Rest assured, if you freak out watching every meet, there's hope for you, too.
 
I so needed to hear that right now!

I've definitely got to the stage where I'm very chilled watching practice. I love watching what my dd can do and if occasionally she has an 'off day' then I know for a fact that she comes back more determined and that good sessions come around.

Big however... as another big comp is coming up in March I am already feeling sick at the thought. The stakes just seem to go up every time and I hate it! I wish I didn't have to watch, but obviously she needs me to be there, smiling through, supporting her whatever and making out that it's no big deal and she should just enjoy herself. Inside I'm fighting nerves, nausea, the works.

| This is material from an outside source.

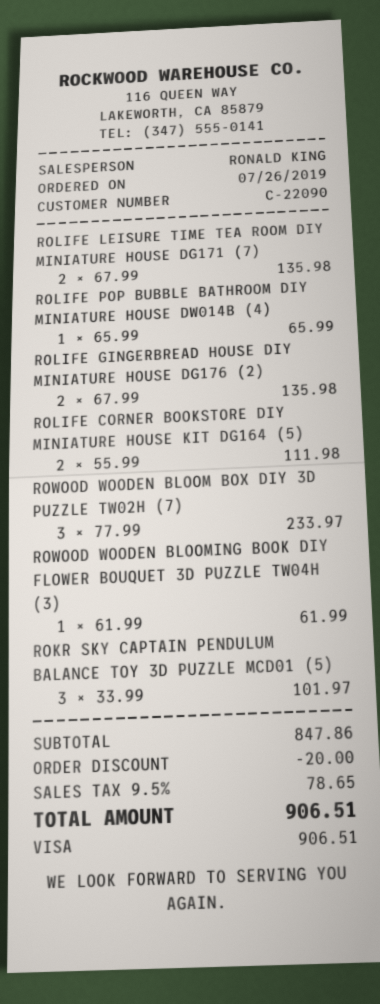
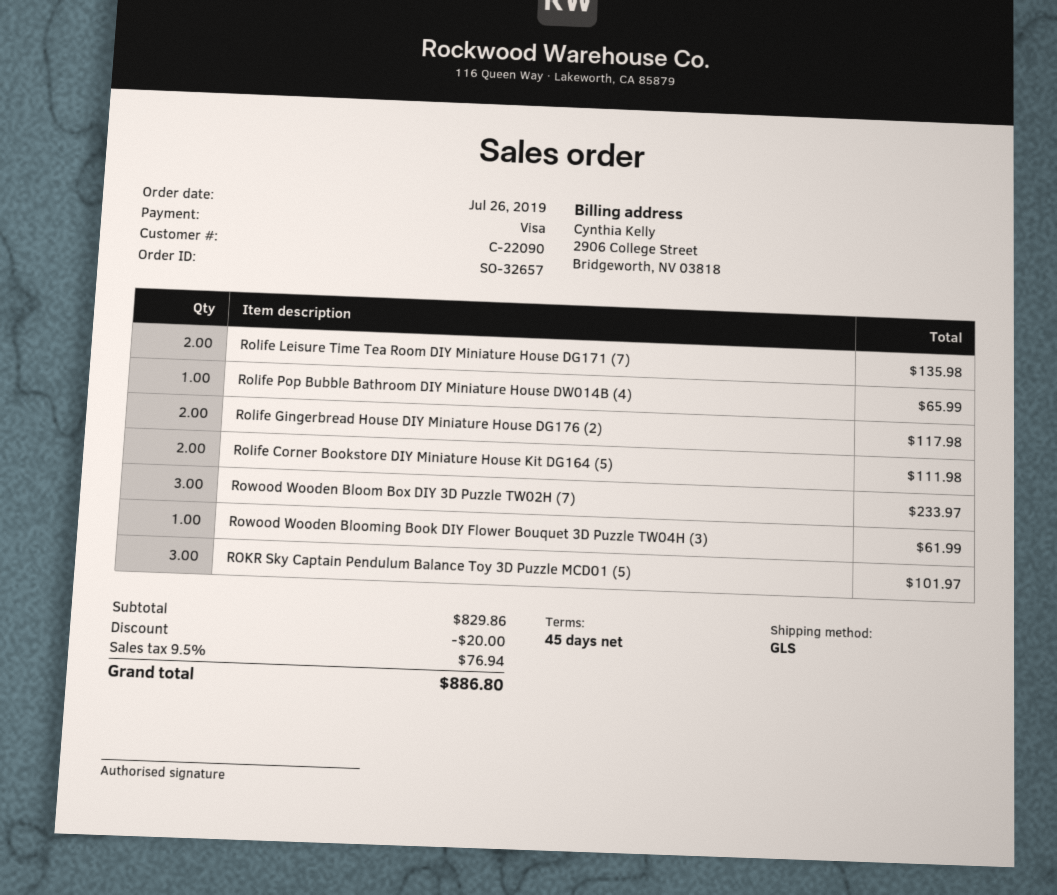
ROLIFE GINGERBREAD HOUSE DIY MINIATURE HOUSE DG176 (2): 2 for 135.98 -> 2 for 117.98
subtotal: 847.86 -> 829.86
tax: 9.5% = 78.65 -> 9.5% = 76.94
total: 906.51 -> 886.80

I'm not a competitive person, never have been, and I find it all so very stressful, but if she's out there doing that, then the least I should manage is to sit in the stand without fainting and be ready with the hugs for heavens sake. She totally believes I'm calm and says it helps her stay calm. Damn, I'm a good actress!

The thought of being able to watch and really feel all the things I'm telling her I feel... Thanks for sharing Wallinbl and hats off to you :)
 
I seem to be on a zen/anxiety cycle :p. I get myself really wound up, think "it's only a sport" and go back to zen again.

I think I'm worse when I know she's put the work in and has been training well, I just want her to perform *her* best- hit the things she usually hits, and come out feeling she did well.

Hope your DD does well in March flossy, comp.3 is a huge deal (not meaning to put more pressure :), just it's a huge achievement to even be at that level).
 
I seem to be on a zen/anxiety cycle :p. I get myself really wound up, think "it's only a sport" and go back to zen again.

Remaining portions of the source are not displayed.